Today is Friday, my day alone at home. What have I done? Well, I’ve answered an email request from a student. I’ve downloaded two audio books by Edna Ferber. Searching the web I have located a video version of a song our choir will soon be singing, and stumbled upon several references to my name in the family tree. If I wanted to take the time, I could probably locate a tech museum that displays those ancient handheld calculators that were so big and awkward they couldn’t even fit into a shirt pocket.
David’s father had one reservation about his new calculator, a nagging worry about the future students who would live and die by the calculator, never learning enough math so as to be able to judge whether the calculator’s reckonings were right or wrong. They would be, he said, enslaved by this machine, victimized by their own entry errors, seduced into a false sense of knowing what was accurate. The calculator, he repeated, should be used for speed. It could do math faster than a human.

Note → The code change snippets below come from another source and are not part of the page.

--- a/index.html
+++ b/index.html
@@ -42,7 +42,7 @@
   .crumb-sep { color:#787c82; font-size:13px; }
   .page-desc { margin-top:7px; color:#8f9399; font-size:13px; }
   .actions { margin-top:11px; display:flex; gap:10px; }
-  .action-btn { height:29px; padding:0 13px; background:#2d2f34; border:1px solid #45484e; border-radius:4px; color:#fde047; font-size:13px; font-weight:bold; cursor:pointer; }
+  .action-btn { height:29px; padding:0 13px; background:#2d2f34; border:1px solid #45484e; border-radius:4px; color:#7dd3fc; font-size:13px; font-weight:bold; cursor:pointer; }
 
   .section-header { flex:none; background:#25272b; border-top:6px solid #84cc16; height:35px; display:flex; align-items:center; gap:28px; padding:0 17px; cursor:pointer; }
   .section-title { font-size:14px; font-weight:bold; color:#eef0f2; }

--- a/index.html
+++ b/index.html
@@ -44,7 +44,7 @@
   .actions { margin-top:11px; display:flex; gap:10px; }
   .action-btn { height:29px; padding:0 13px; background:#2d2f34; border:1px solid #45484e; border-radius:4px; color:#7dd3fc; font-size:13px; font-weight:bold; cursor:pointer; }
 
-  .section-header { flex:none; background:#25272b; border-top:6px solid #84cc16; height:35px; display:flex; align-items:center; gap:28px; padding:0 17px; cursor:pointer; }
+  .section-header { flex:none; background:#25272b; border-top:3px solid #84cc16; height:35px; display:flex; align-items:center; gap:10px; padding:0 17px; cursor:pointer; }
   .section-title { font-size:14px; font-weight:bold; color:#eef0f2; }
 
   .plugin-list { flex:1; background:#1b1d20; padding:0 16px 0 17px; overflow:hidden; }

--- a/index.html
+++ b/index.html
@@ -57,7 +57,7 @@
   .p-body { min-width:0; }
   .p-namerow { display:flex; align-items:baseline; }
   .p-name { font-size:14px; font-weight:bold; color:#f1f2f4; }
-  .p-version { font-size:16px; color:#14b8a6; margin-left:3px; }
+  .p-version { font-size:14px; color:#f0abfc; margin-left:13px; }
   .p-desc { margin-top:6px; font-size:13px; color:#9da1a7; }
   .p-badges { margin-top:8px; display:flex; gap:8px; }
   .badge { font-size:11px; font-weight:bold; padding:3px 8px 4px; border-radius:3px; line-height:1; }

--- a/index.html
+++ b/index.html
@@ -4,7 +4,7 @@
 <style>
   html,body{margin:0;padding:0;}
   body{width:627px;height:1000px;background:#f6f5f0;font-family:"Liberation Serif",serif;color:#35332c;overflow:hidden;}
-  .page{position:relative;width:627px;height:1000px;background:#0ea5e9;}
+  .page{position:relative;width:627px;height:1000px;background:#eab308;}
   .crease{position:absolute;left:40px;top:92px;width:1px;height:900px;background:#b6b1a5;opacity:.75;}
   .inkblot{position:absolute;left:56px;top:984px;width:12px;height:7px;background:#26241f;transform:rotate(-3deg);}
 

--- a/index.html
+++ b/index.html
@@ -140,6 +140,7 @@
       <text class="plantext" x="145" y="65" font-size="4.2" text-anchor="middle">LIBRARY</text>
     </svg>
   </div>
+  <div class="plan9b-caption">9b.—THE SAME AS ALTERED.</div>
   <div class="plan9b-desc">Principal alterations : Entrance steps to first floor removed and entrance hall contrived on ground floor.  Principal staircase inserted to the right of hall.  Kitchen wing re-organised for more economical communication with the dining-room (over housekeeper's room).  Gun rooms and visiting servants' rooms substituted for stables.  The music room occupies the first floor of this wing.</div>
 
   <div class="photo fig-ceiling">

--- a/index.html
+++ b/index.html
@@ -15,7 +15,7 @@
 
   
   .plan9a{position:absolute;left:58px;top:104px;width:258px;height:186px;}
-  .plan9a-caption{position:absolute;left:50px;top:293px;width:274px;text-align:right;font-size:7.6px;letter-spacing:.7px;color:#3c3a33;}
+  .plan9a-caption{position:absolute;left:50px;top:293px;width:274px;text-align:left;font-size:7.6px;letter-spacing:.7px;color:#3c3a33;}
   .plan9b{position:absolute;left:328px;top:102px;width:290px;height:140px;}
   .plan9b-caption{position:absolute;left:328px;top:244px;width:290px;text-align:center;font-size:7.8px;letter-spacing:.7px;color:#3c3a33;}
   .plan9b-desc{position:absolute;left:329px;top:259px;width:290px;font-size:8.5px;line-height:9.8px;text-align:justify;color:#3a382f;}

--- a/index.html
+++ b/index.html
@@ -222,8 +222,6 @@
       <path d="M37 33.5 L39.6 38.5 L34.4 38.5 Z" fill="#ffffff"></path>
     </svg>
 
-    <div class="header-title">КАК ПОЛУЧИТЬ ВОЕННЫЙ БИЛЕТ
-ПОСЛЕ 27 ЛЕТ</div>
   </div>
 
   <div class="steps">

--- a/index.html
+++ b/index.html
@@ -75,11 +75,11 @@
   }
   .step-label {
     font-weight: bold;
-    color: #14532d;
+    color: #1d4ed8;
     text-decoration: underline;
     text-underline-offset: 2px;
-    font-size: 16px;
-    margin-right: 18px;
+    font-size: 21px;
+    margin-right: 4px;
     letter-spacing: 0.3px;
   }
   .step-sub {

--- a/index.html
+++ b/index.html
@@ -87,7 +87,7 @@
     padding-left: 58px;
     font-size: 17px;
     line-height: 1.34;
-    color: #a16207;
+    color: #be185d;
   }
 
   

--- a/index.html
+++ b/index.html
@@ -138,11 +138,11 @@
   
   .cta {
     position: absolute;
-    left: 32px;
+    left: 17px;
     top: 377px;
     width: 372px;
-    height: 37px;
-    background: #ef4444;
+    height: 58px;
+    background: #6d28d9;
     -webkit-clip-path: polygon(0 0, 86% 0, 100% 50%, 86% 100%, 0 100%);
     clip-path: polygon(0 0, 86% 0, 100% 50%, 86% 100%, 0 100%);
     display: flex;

I thought of all this while watching Watson play Jeopardy on TV. As usual, the game had three players. But this was a game with a difference. Only two of the players were human, Ken and Brad, the two most successful players in the game’s long history. The third player was a computer, or rather, a family of networked computers named Watson.
Designed specifically by IBM for this purpose, there seemed no limit to the things Watson could do. He could speak as clearly and as eloquently as many of Jeopardy’s best geeks and nerds. He could choose categories, he could ring in when he thought he had the answer, he could select an amount to bet on the Daily Double, he could even make wrong guesses. But one fact trumped everything. They played two full games, and it didn’t take a mathematician to see that there really was no competition. Watson could beat the best men who ever played Jeopardy.
This morning, in a search for something that would replace my creeps with optimism, I reminded myself to remind Mark and tracey to send us some email from Hawaii. Then I went onto the Internet and read about IBM’s plans for Watson. He will help doctors make accurate diagnoses. In the space of a heartbeat he will find all the medical information available about treatment. Apparently he will even be able to cut through the gobbledygook that pads the spaces between the important facts published in professional journals. Watson will be put to good use in the service of humanity. There’s hope in that.
And, one more thing. Unlike the handheld calculator which, after 40 years, is still the recipient of many invitations to assist with math, Watson won’t likely be invited back to play another round of Jeopardy. The reasons for this are entirely human. Jeopardy is supposed to be fun. The game is simply not fun when he plays. He’s too fast.